Then choose where to store the processing mark. Trustworthy places are the consumer’s database (a processed-events table) or a store accessible to the same service.

Next, perform processing and commit the result as one atomic action. A practical approach is a single transaction: (1) check whether event_id was seen, (2) apply the business change, (3) record the event as processed. Then on redelivery you quickly detect a duplicate and finish safely.

After that, configure retries so they help rather than harm. Limit the number and time window of retries, and move "poison" messages to a separate flow for analysis rather than letting them cycle forever.

Finally, agree rules for evolving event schemas. Add fields so old consumers can ignore them, and explicitly include a version (or at least type and change date). This reduces the risk that redelivered old events break newer code.

A realistic example: request status and double processing

Imagine a government organization: one system holds a procurement request, accounting runs entries in another. When a request changes status, integration sends an event to the queue.

A critical moment is the "Paid" status. The accounting consumer receives the event and creates an entry. But the queue may deliver the same event again (for example, after a confirmation timeout). If the consumer lacks protection the result is simple: duplicate ledger entries, extra reconciliation work, manual fixes.

Deduplication usually solves this without magic: each event carries a unique event_id and a domain key (for example request_id + status). Accounting checks before creating an entry whether it already processed that event_id or whether payment for that request already exists.

For this to work predictably agree on rules in advance: who generates event_id and guarantees uniqueness, which key determines "a unique payment" (request, invoice, payment), where the processed-events journal is stored and for how long, what to do if an event arrives before data, and who manages incident resolution.

If an event comes before necessary data, it’s safer not to "guess." Either delay processing and retry later, or fetch the missing data explicitly. Create the entry only when conditions are met and duplicates are filtered out.

Retries, errors and observability without unnecessary complexity

Retries help survive transient failures: a short network drop, DB overload, or temporary unavailability of an external service. But they hurt when the error is permanent. For example, an event with invalid data keeps failing and the service keeps trying, turning the queue into a repository of "dead" messages.

Simple rule: use retries for temporary problems, and for permanent issues fail fast and send the message for analysis.

Dead-letter and delayed processing

Common mechanisms are delayed retries (requeue with backoff: e.g. 1 minute, 5 minutes, 30 minutes) and a dead-letter queue where a message goes after N failed attempts so it doesn’t block the main flow.
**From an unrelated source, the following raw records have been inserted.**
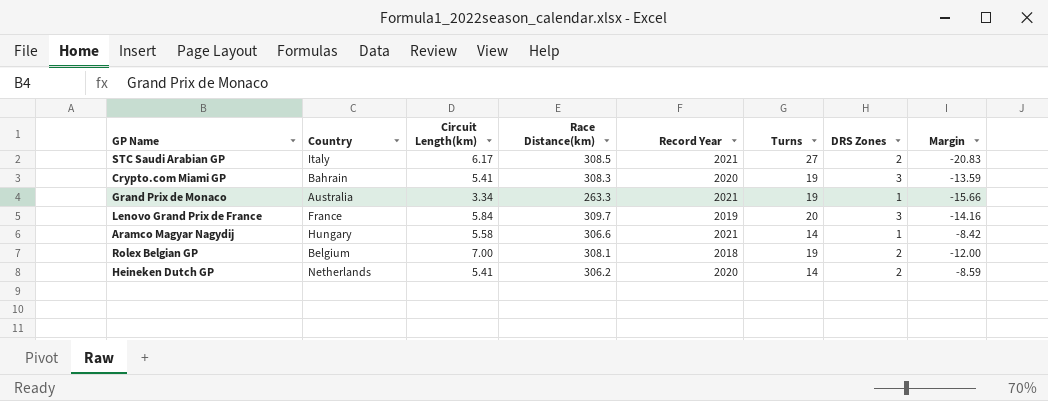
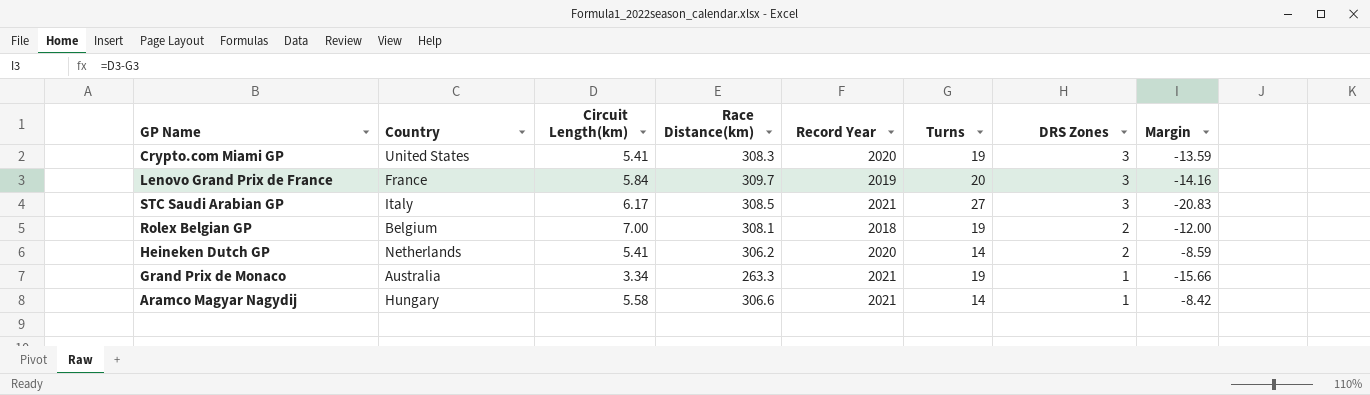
row order: none -> DRS Zones descending
Crypto.com Miami GP | Country: Bahrain -> United States
STC Saudi Arabian GP | DRS Zones: 2 -> 3

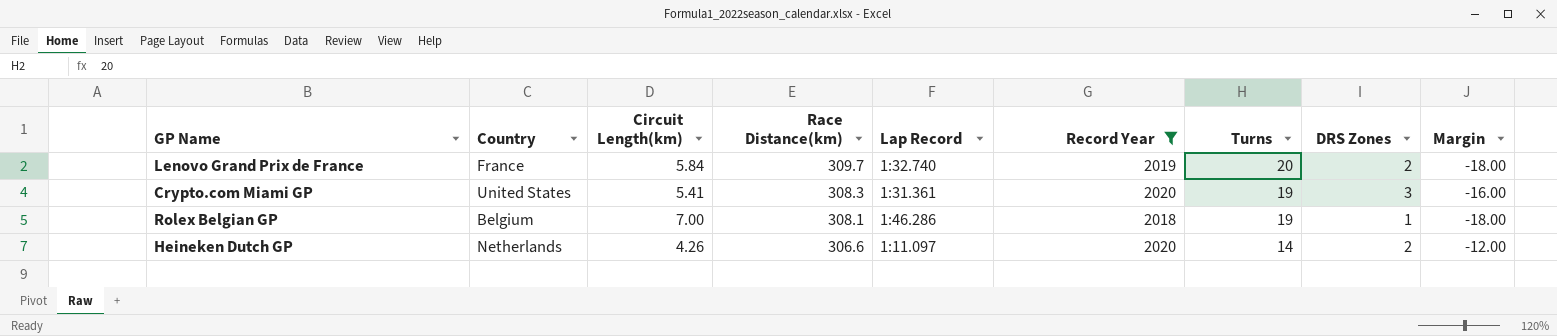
filter: none -> Record Year != 2021
row order: DRS Zones descending -> Race Distance(km) descending
column Lap Record | position: none -> 5
column Margin | formula: [Circuit Length(km)] - [Turns] -> [DRS Zones] - [Turns]
Lenovo Grand Prix de France | DRS Zones: 3 -> 2
Rolex Belgian GP | DRS Zones: 2 -> 1
Heineken Dutch GP | Circuit Length(km): 5.41 -> 4.26
Heineken Dutch GP | Race Distance(km): 306.2 -> 306.6

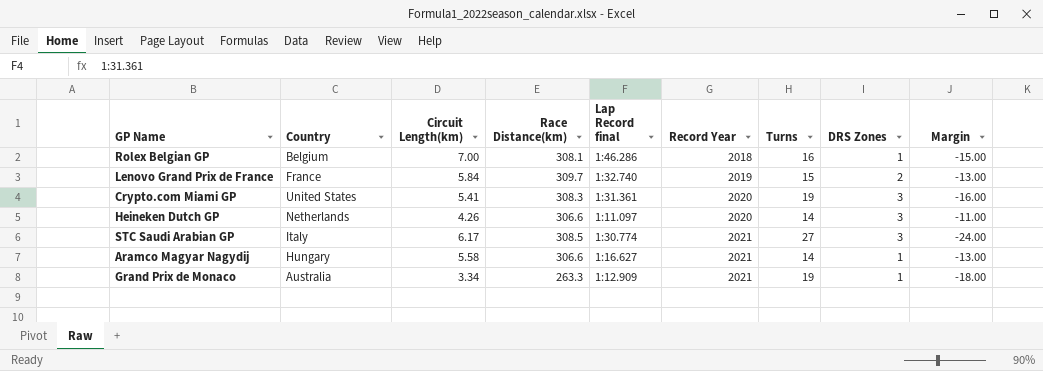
filter: Record Year != 2021 -> none
row order: Race Distance(km) descending -> Record Year ascending
column name: Lap Record -> Lap Record final
Rolex Belgian GP | Turns: 19 -> 16
Rolex Belgian GP | Margin: -18.00 -> -15.00
Lenovo Grand Prix de France | Turns: 20 -> 15
Lenovo Grand Prix de France | Margin: -18.00 -> -13.00
Heineken Dutch GP | DRS Zones: 2 -> 3
Heineken Dutch GP | Margin: -12.00 -> -11.00

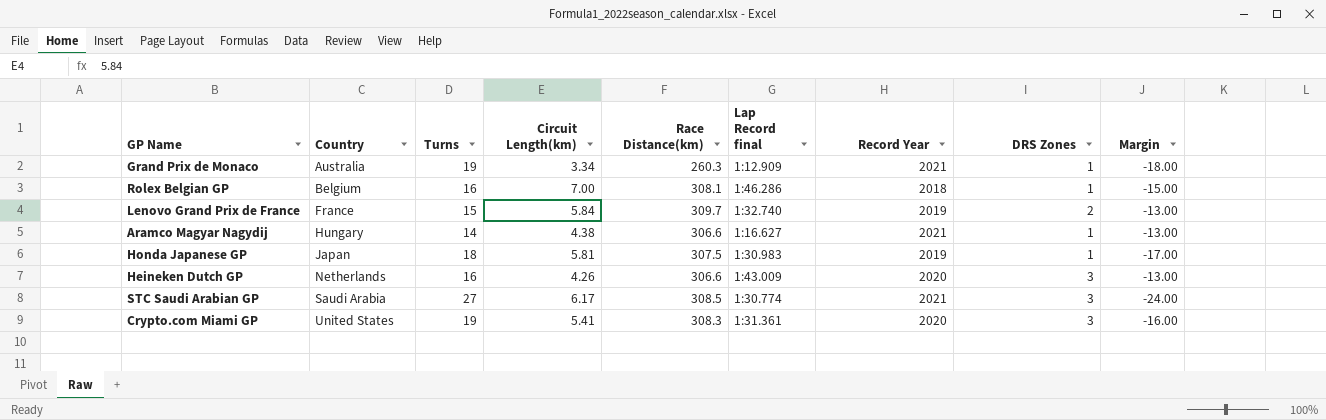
row order: Record Year ascending -> Country ascending
column Turns | position: 7 -> 3
Grand Prix de Monaco | Race Distance(km): 263.3 -> 260.3
Aramco Magyar Nagydij | Circuit Length(km): 5.58 -> 4.38
row Honda Japanese GP: none -> Japan | 18 | 5.81 | 307.5 | 1:30.983 | 2019 | 1 | -17.00
Heineken Dutch GP | Turns: 14 -> 16
Heineken Dutch GP | Lap Record final: 1:11.097 -> 1:43.009
Heineken Dutch GP | Margin: -11.00 -> -13.00
STC Saudi Arabian GP | Country: Italy -> Saudi Arabia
This is especially important where a single stuck event shouldn’t hold up the whole stream, like status synchronization of requests or orders.

What to log and which metrics to watch

Logs should be minimal but useful: event_id, entity key (order_id, ticket_id, user_id), attempt number and error cause, and processing result (success, skipped as duplicate, sent to dead-letter).

Metrics usually sufficing: consumer lag, retry share, error rate and dead-letter size.

To determine whether the problem is with the producer or a particular consumer: if the same event_id fails the same way in all consumers, the source data is likely invalid. If only one service fails or failures depend on load, the consumer (code, resources, external dependencies) is more likely at fault.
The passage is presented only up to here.